Le tango ne se raconte pas. Il se vit. Cette danse assez méconnue par le passé, a pris ses racines sur les rives du Rio de la Plata, dans les faubourgs de Buenos Aires (Argentine) et de Montevideo (Uruguay) à la fin du XIXème siècle. Et a connu, depuis, un essor considérable dans tous les coins du monde. Il y a cette appartenance à une grande famille multiculturelle, d’horizons multiples au sein de laquelle on parle simplement un même langage, celui de l’émotion.

Débarquer à Lisbonne, Madrid, Rome ou Buenos Aires, poser ses valises et se laisser guider naturellement dans la ville par les amis tangueros. Un cercle d’amitié qui s’élargit et qui enrichit.

On se retrouve dans les milongas, bals de tango, où on s’invite avec le regard, cabeceo, pour respecter les codes traditionnels et l’éthique qui les accompagne.

 

Chacun des 2 partenaires est à l’écoute de l’autre, de la musique et même des silences. La tanda composée de 3 tangos est un court moment de 10 minutes mais reste une expérience imprévisible dont le mot clef est la connexion: À soi-même, à l’autre et aux sons du bandonéon.

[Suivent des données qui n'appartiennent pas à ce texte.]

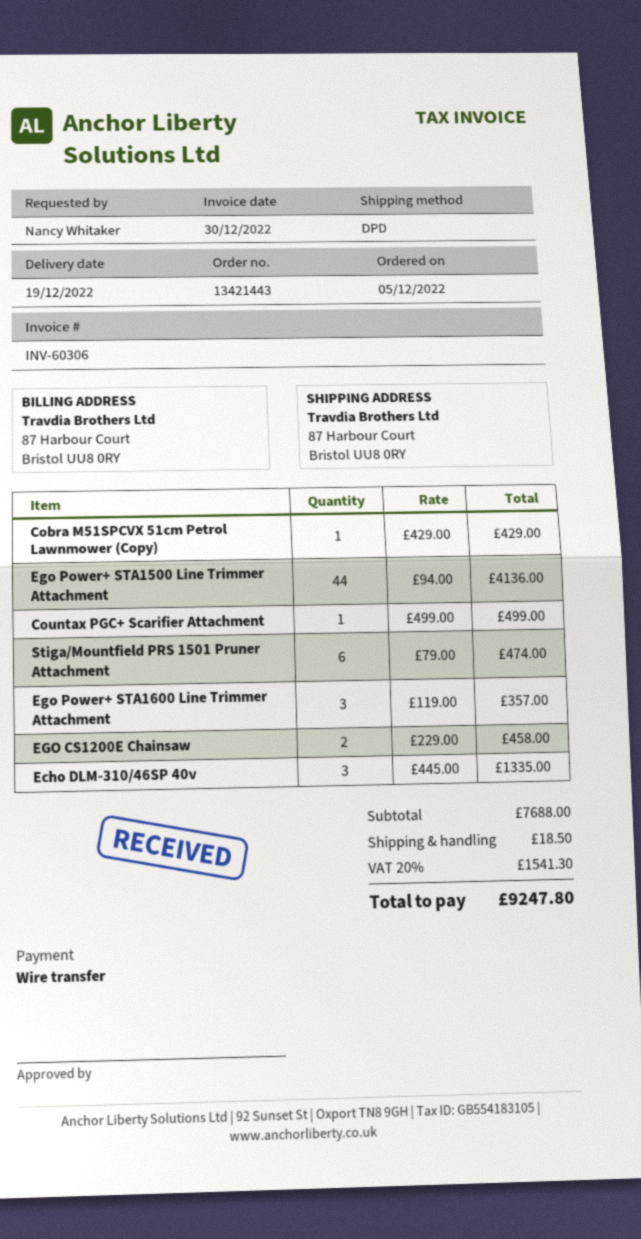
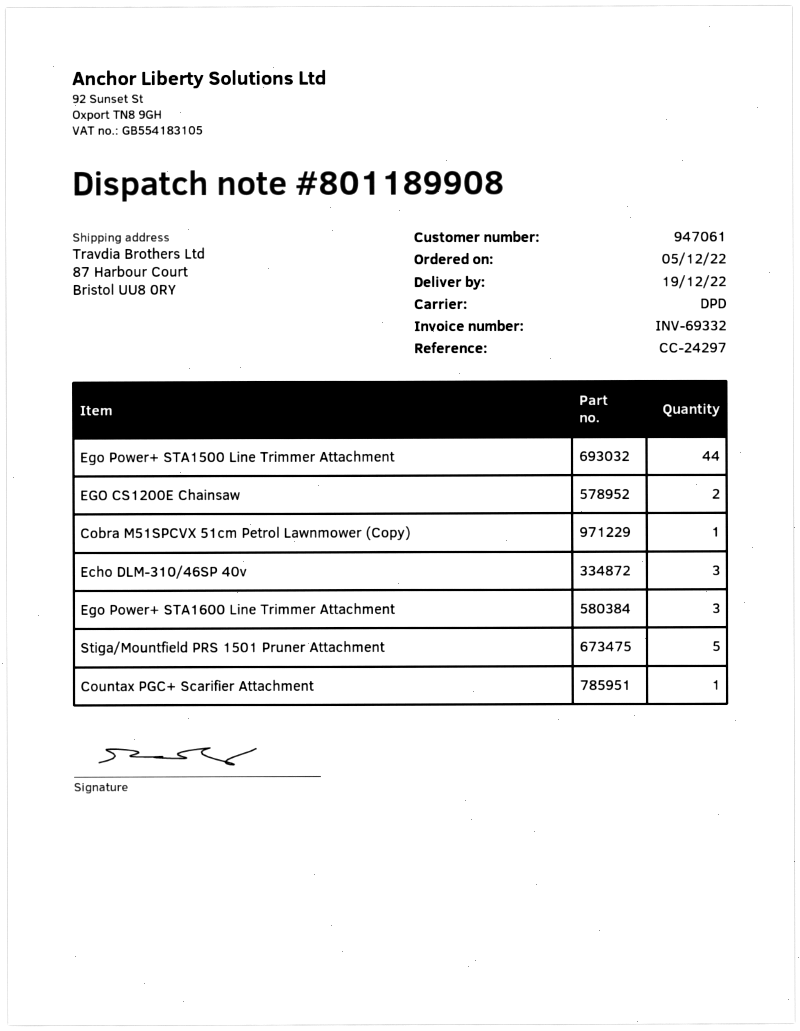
invoice number: INV-60306 -> INV-69332
Stiga/Mountfield PRS 1501 Pruner Attachment: 6 -> 5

Du tango on connait la musique langoureuse, le parfum de mélancolie et la poésie. Mais aussi, une forme de méditation qui mène au bien-être. Suite à des études dont celle publiée par la bibliothèque nationale de médecine des USA, les scientifiques confirment que le tango argentin réduit l’anxiété, le stress et la dépression et augmente les capacités cognitives. Aujourdui cette danse est même utilisée comme thérapie pour freiner l’évolution de la maladie de Parkinson. Certes, elle détend et déconnecte comme les autres danses mais la similitude s’arrête là. Le tango est intense, intimiste et d’une sensibilité inouïe. Embrasser le tango et la vie ne sera plus ordinaire. Elle s’habillera de passion et de magie.